Demographic variables are obviously not the only source of uncertainty facing fiscal planners; there are sizable economic uncertainties as well. Taxes and future benefits usually depend on wage increases (economic productivity) and funds can accumulate interest or investment returns on tax surpluses. Our models combine uncertainty in productivity and investment returns by converting productivity to real 1999 dollars, subtracting out increases in the CPI. We then model productivity rates and investment returns stochastically.

There is substantial correlation between interest rates on government bonds and returns to equities, so it is important to model these two variables jointly. For our historical interest rate series we use the actual, effective real interest rate earned by the trust fund, and for historical stock market returns we use the real returns on the overall stock market as a proxy. These two series are modeled jointly as a vector auto-regressive process.

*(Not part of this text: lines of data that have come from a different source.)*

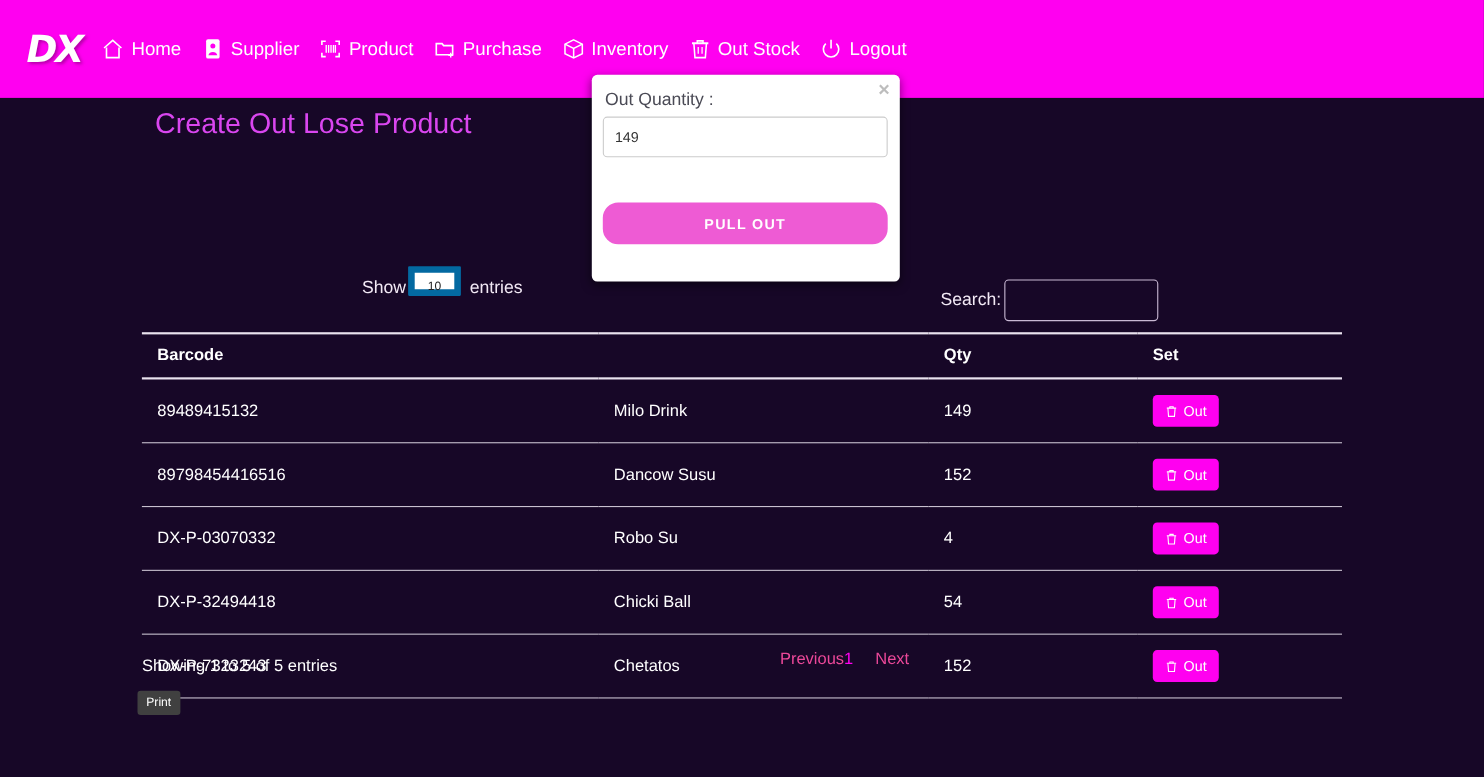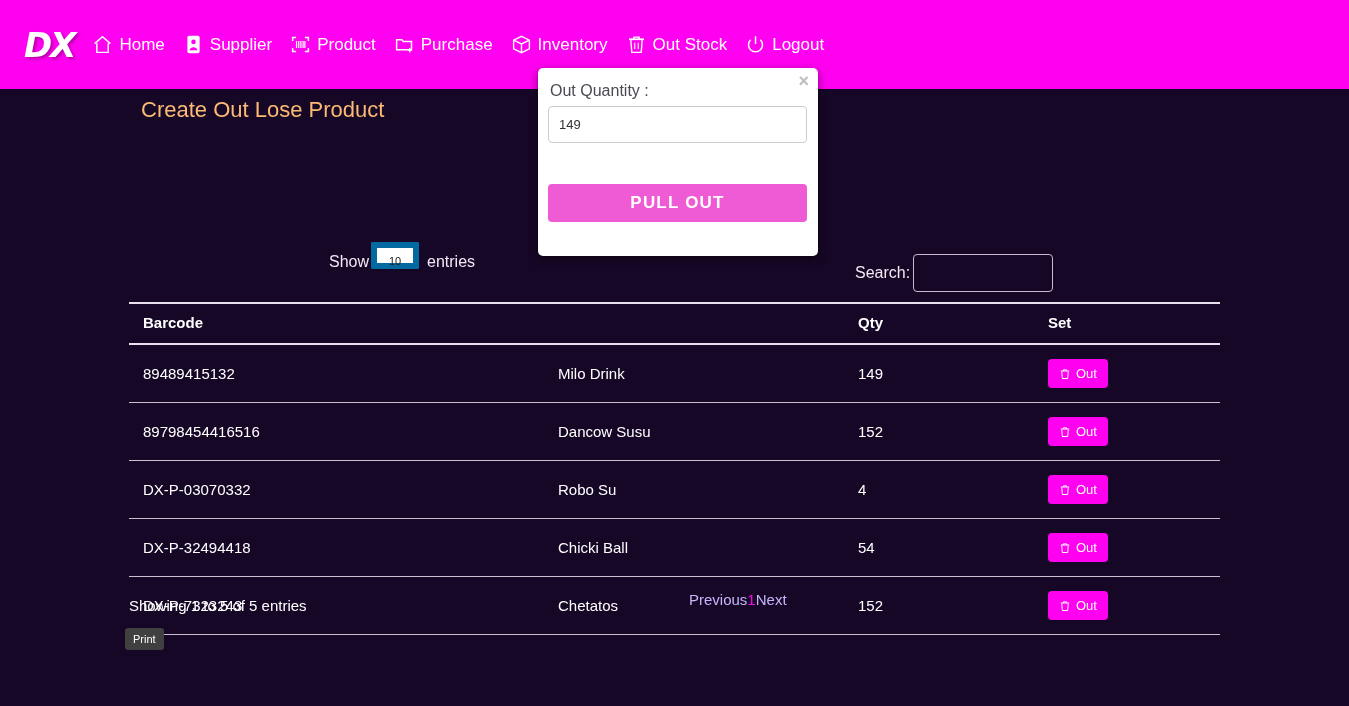--- a/index.html
+++ b/index.html
@@ -39,7 +39,7 @@
 
   .page-title {
     position: absolute; left: 141px; top: 8px;
-    font-size: 22px; color: #fdba74; font-weight: normal;
+    font-size: 26px; color: #d946ef; font-weight: normal;
     margin: 0;
   }
 

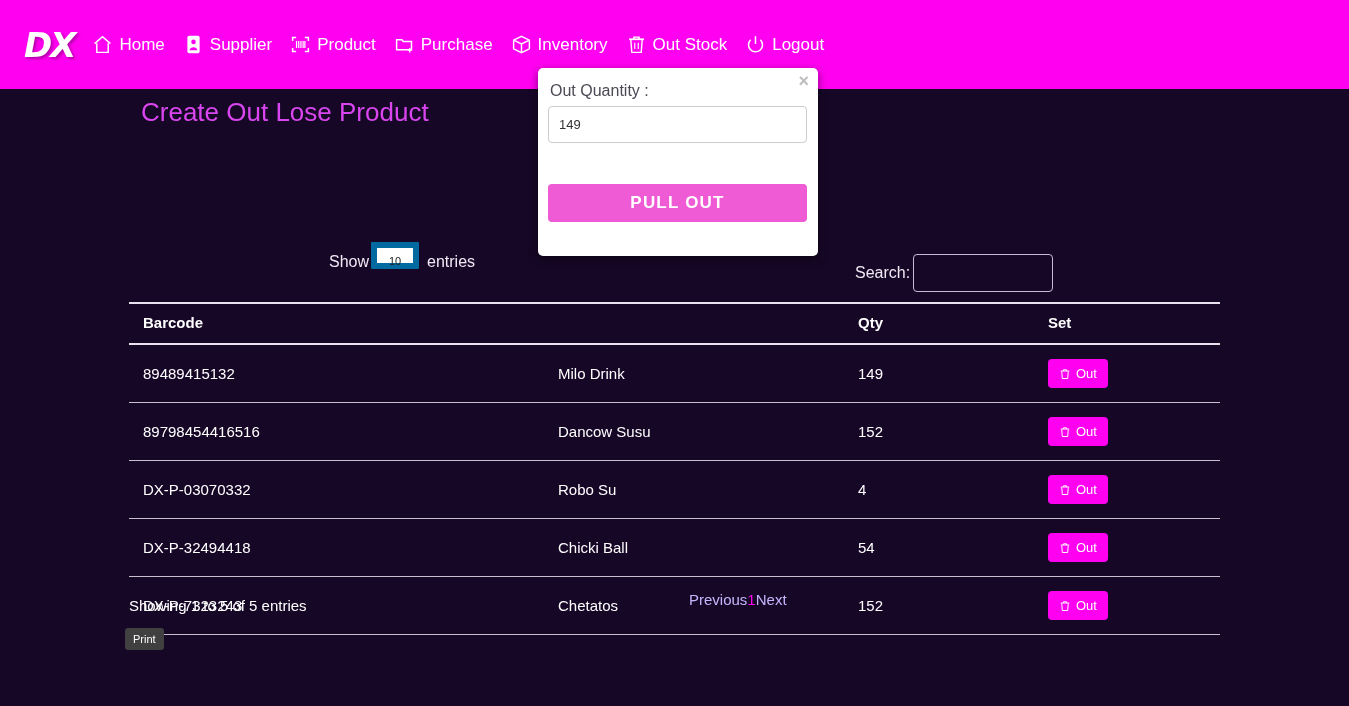--- a/index.html
+++ b/index.html
@@ -161,8 +161,8 @@
     position: absolute; left: 10px; top: 116px;
     width: 259px; height: 38px;
     background: #ee5bd4; color: #ffffff;
-    border: none; border-radius: 4px;
-    font-size: 17px; font-weight: bold; letter-spacing: 1.2px;
+    border: none; border-radius: 14px;
+    font-size: 13px; font-weight: bold; letter-spacing: 1.2px;
     cursor: pointer; font-family: "Liberation Sans", sans-serif;
   }
 </style>

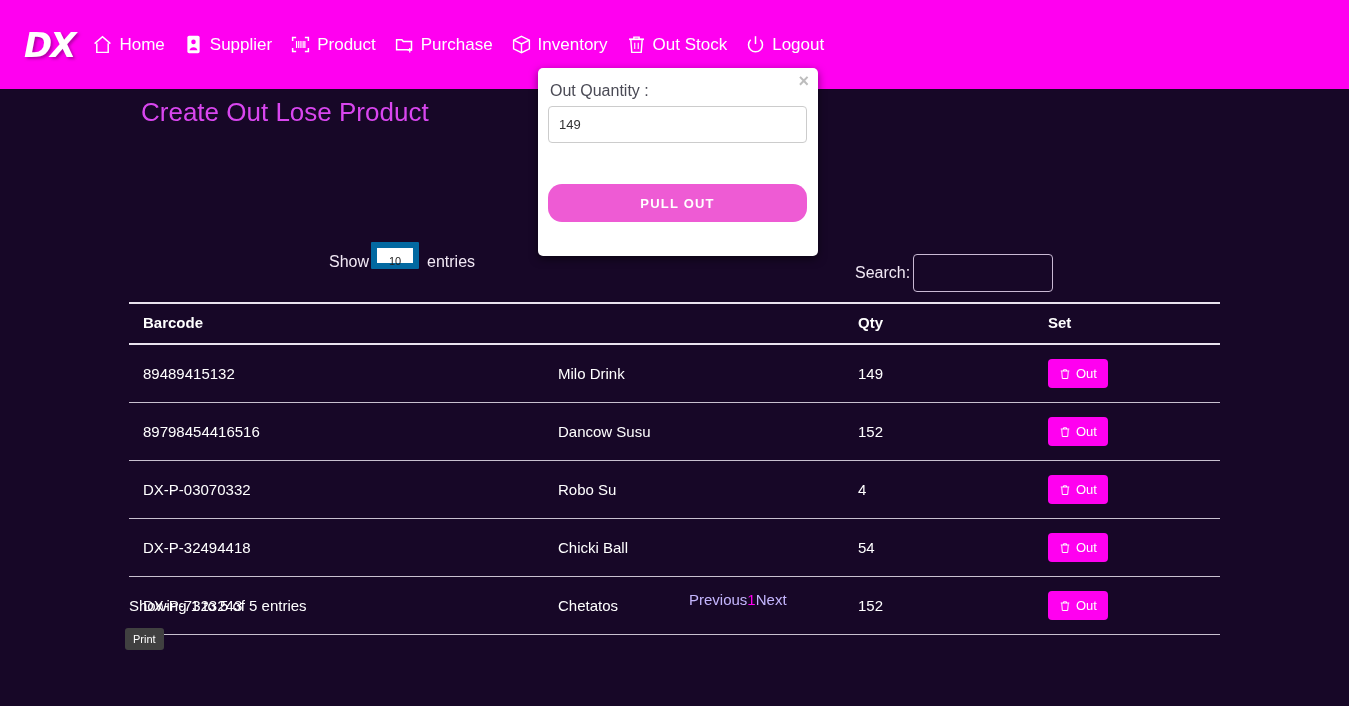--- a/index.html
+++ b/index.html
@@ -121,7 +121,7 @@
     font-size: 15px;
   }
   .paginate a { text-decoration: none; cursor: pointer; }
-  .pg-prev, .pg-next { color: #c4b5fd; }
+  .pg-prev, .pg-next { color: #ec4899; margin-left: 20px; }
   .pg-num { color: #ff00f0; }
 
   .btn-print {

Our stochastic model allows us to simulate many (1000 or more, usually) trajectories of all variables and obtain time trajectories of the fund balance from which we estimate probabilities and other statistical measures of the system’s dynamics. This method may be used to explore the probability that particular policy outcomes are achieved, for example, that the “fund” stays above a zero balance for a specified period of years, or that the level of borrowing by the fund does not exceed some specified threshold.